Excerpts from a dataset
-=-=-

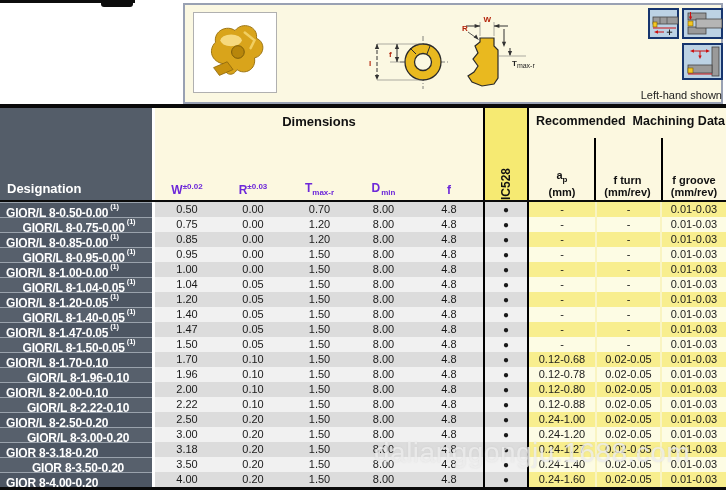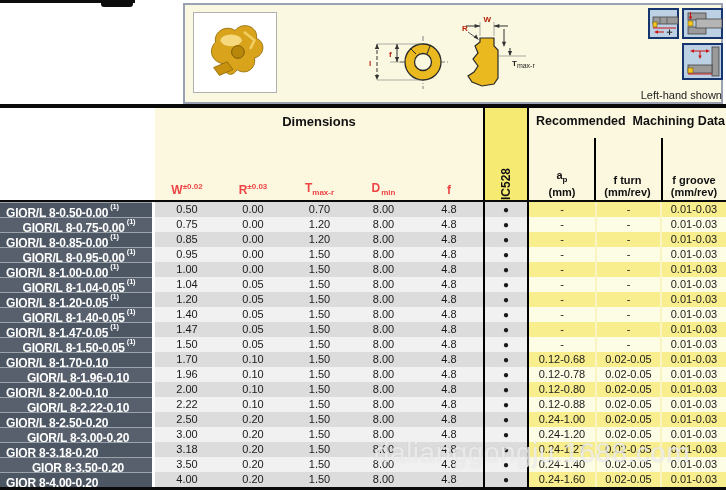--- a/index.html
+++ b/index.html
@@ -187,6 +187,9 @@
   <div class="bar bar1"></div>
 
   <div class="thead">
+    <div class="th-des">
+      <span>Designation</span>
+    </div>
     <div class="th-dims">
       <div class="group-title">Dimensions</div>
     </div>

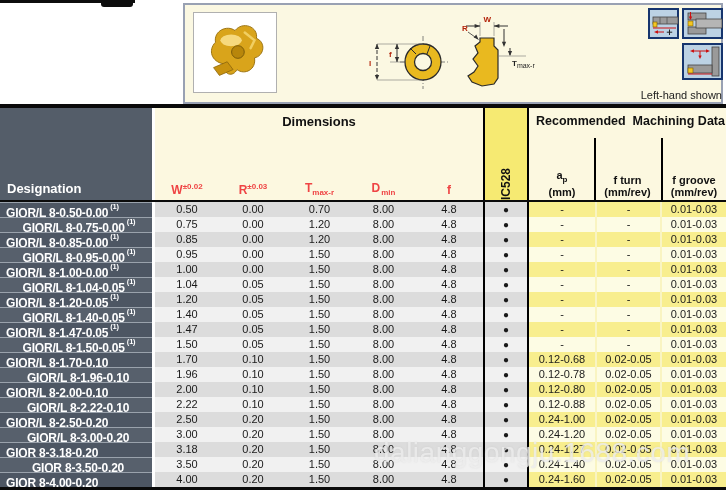--- a/index.html
+++ b/index.html
@@ -49,7 +49,7 @@
   .vline{position:absolute;top:30px;height:62px;width:1.5px;background:#000;}
   .v1{left:65px;} .v2{left:132px;}
 
-  .col-label{position:absolute;bottom:3px;text-align:center;font-size:12px;color:#ef4444;}
+  .col-label{position:absolute;bottom:3px;text-align:center;font-size:12px;color:#6d28d9;}
   .col-label b{font-size:12px;}
   .col-label sup{font-size:8px;font-weight:bold;}
   .col-label sub{font-size:8px;font-weight:bold;}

-=-=-

EXERCISE DETAILS: Leaving the pictures out, give back each line above exactly.

EXERCISE SOLUTION:
--- a/index.html
+++ b/index.html
@@ -187,6 +187,9 @@
   <div class="bar bar1"></div>
 
   <div class="thead">
+    <div class="th-des">
+      <span>Designation</span>
+    </div>
     <div class="th-dims">
       <div class="group-title">Dimensions</div>
     </div>

--- a/index.html
+++ b/index.html
@@ -49,7 +49,7 @@
   .vline{position:absolute;top:30px;height:62px;width:1.5px;background:#000;}
   .v1{left:65px;} .v2{left:132px;}
 
-  .col-label{position:absolute;bottom:3px;text-align:center;font-size:12px;color:#ef4444;}
+  .col-label{position:absolute;bottom:3px;text-align:center;font-size:12px;color:#6d28d9;}
   .col-label b{font-size:12px;}
   .col-label sup{font-size:8px;font-weight:bold;}
   .col-label sub{font-size:8px;font-weight:bold;}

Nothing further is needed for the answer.